- **AIM OF THE EXERCISE**
Only some lines are wanted. Transcribe, exactly, the lines below from the line with "EHT STA shall" up to and including the line with "määranud) täitmise eest.".

————————

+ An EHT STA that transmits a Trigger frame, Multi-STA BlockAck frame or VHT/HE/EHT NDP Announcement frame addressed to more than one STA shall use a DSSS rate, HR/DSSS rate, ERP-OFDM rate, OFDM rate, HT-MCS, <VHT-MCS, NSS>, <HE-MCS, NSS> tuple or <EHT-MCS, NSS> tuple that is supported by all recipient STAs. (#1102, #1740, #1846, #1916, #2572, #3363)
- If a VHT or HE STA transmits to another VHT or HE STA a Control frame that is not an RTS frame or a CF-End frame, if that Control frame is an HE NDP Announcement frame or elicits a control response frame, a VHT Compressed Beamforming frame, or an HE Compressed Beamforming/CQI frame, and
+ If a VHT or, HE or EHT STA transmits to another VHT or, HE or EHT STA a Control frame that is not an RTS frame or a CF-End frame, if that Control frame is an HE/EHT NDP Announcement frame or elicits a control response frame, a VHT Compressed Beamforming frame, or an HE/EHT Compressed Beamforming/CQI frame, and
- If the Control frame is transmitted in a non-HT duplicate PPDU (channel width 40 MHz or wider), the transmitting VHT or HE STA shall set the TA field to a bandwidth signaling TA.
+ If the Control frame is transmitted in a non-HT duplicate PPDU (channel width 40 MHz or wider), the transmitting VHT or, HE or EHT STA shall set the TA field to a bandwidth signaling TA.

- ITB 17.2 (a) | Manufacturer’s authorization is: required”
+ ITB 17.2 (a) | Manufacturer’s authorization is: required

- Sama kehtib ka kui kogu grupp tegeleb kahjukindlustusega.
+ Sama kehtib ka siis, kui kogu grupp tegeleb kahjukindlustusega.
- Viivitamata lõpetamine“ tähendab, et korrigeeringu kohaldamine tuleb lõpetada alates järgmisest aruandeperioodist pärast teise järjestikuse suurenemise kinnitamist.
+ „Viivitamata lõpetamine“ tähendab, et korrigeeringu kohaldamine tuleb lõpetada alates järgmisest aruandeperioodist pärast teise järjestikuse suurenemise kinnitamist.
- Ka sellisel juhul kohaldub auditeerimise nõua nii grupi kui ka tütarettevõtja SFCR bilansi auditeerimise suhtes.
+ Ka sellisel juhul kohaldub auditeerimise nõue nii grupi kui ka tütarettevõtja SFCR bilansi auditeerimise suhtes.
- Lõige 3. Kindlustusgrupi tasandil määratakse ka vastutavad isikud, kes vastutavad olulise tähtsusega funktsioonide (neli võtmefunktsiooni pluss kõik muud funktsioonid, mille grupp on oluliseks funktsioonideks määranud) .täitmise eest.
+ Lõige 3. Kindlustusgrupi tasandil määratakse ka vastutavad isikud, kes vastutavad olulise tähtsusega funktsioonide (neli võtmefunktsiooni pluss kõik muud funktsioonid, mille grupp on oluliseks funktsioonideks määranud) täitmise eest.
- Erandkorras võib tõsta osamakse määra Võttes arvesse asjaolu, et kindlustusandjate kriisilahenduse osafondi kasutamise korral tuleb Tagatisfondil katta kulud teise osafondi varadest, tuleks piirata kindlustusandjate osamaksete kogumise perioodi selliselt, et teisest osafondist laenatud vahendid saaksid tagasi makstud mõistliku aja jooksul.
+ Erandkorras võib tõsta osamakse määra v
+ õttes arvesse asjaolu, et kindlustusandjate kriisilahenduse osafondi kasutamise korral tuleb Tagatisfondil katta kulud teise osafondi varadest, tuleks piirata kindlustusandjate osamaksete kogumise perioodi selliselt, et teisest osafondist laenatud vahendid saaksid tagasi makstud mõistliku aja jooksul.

————————

- **SOLUTION FOR THIS EXERCISE**
+ If the Control frame is transmitted in a non-HT duplicate PPDU (channel width 40 MHz or wider), the transmitting VHT or, HE or EHT STA shall set the TA field to a bandwidth signaling TA.

- ITB 17.2 (a) | Manufacturer’s authorization is: required”
+ ITB 17.2 (a) | Manufacturer’s authorization is: required

- Sama kehtib ka kui kogu grupp tegeleb kahjukindlustusega.
+ Sama kehtib ka siis, kui kogu grupp tegeleb kahjukindlustusega.
- Viivitamata lõpetamine“ tähendab, et korrigeeringu kohaldamine tuleb lõpetada alates järgmisest aruandeperioodist pärast teise järjestikuse suurenemise kinnitamist.
+ „Viivitamata lõpetamine“ tähendab, et korrigeeringu kohaldamine tuleb lõpetada alates järgmisest aruandeperioodist pärast teise järjestikuse suurenemise kinnitamist.
- Ka sellisel juhul kohaldub auditeerimise nõua nii grupi kui ka tütarettevõtja SFCR bilansi auditeerimise suhtes.
+ Ka sellisel juhul kohaldub auditeerimise nõue nii grupi kui ka tütarettevõtja SFCR bilansi auditeerimise suhtes.
- Lõige 3. Kindlustusgrupi tasandil määratakse ka vastutavad isikud, kes vastutavad olulise tähtsusega funktsioonide (neli võtmefunktsiooni pluss kõik muud funktsioonid, mille grupp on oluliseks funktsioonideks määranud) .täitmise eest.
+ Lõige 3. Kindlustusgrupi tasandil määratakse ka vastutavad isikud, kes vastutavad olulise tähtsusega funktsioonide (neli võtmefunktsiooni pluss kõik muud funktsioonid, mille grupp on oluliseks funktsioonideks määranud) täitmise eest.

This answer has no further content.